Coming in as an undeclared major in the Spears School of Business, Richards chose a political science/pre-law major at the end of his freshmen year. By his sophomore year, he was working as an undergraduate teaching assistant.
“I was in all these pre-law, legal research, and political science classes, as well as teaching two American government classes by myself,” Richards said. “By then, I realized that I loved teaching, but I hated my major. I was anxious all the time and seriously considered going back home. I was so lost and so discouraged.”
Remembering his love of the discipline while working for his school newspaper, Richards decided at the beginning of his junior year to switch to graphic design.

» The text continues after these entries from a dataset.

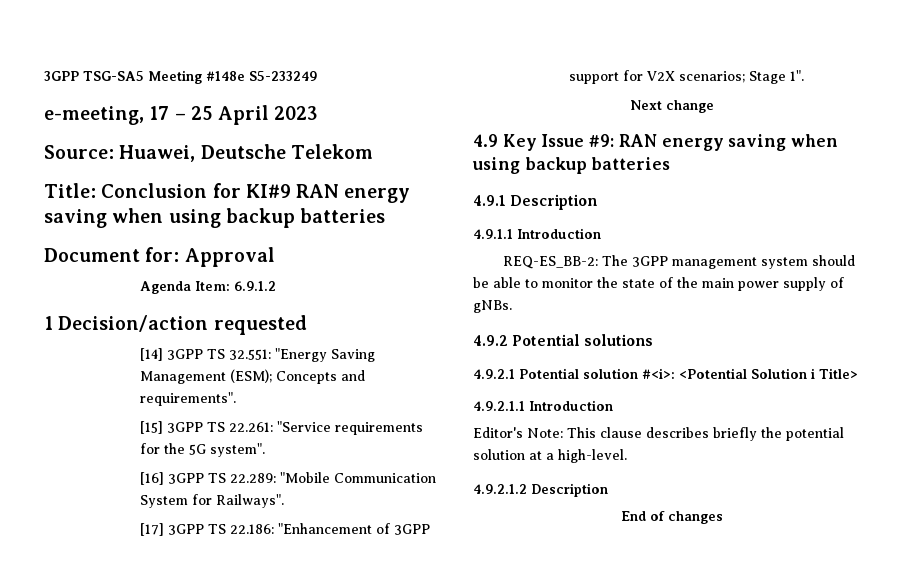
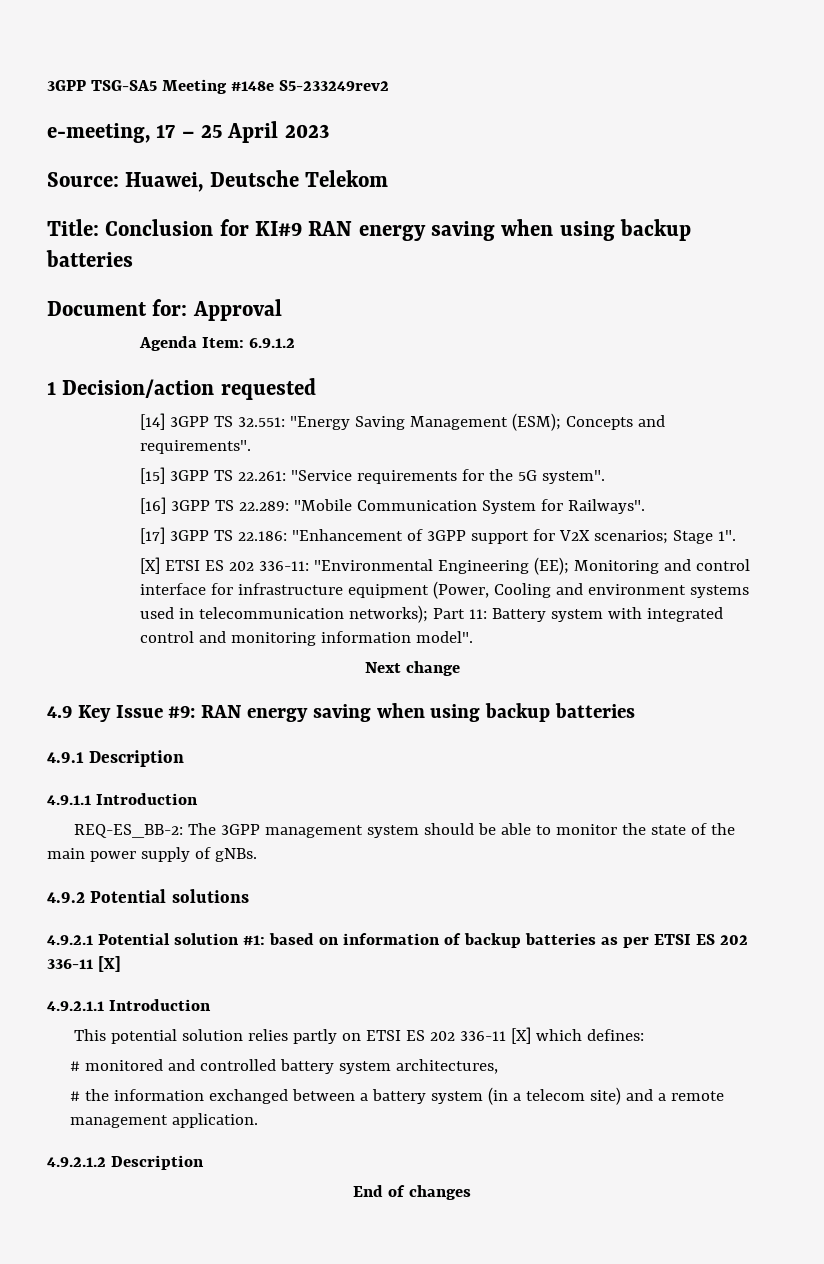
- 3GPP TSG-SA5 Meeting #148e S5-233249
+ 3GPP TSG-SA5 Meeting #148e S5-233249rev2
+ [X] ETSI ES 202 336-11: "Environmental Engineering (EE); Monitoring and control interface for infrastructure equipment (Power, Cooling and environment systems used in telecommunication networks); Part 11: Battery system with integrated control and monitoring information model".
- 4.9.2.1 Potential solution #<i>: <Potential Solution i Title>
+ 4.9.2.1 Potential solution #1: based on information of backup batteries as per ETSI ES 202 336-11 [X]
  4.9.2.1.1 Introduction
- Editor's Note: This clause describes briefly the potential solution at a high-level.
+ This potential solution relies partly on ETSI ES 202 336-11 [X] which defines:
+ # monitored and controlled battery system architectures,
+ # the information exchanged between a battery system (in a telecom site) and a remote management application.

“And they actually told me that I needed to think it over, so they sent me home to sleep on the decision,” Richards said with a laugh. “And I went back the next day and said I definitely wanted to major in graphic design. It’s the best decision I’ve ever made in my life, because I found my passion.”
That passion led Richards into an internship with OSU Communications.
“Richards’ creative talent was a valuable asset to the team,” said Megan Horton, director of digital marketing. “He was an ideal student intern — the kind that transcends the role that exists and uses his ideas and drive to truly make a difference on our team.”
Richards’ work included redesigning the OSU student ID card, designing print advertisements, social media graphics, animated gifs, photography and more.
On Dec. 9, Richards opened a fortune cookie at a local Chinese restaurant that read, “3 months from today, something good will happen.”
“I marked it down in my phone as ‘Fortune Cookie Day,’” Richards said. “Sure enough, three months later, on March 9, I was working in New York (on another internship opportunity), and I got an offer to be a visual design intern for Amazon.”
That opportunity led to a full-time job offer from the Seattle-based company, which Richards plans on beginning after his graduation in May. With successes also came struggles, but Richards kept moving forward and found his place.
“I went through a lot of anxiety, and even serious bouts of depression,” Richard said. “But my time as a graphic design major has taught me to be more confident in myself, in my abilities, and persevering in the face of obstacles. Everybody struggles with something. I wish more than anything that I could tell my former self, ‘Breathe. It’s going to be ok.’ But as weird as it is, I’m thankful for the challenges I faced, and I think I’m the person I am today because of them.”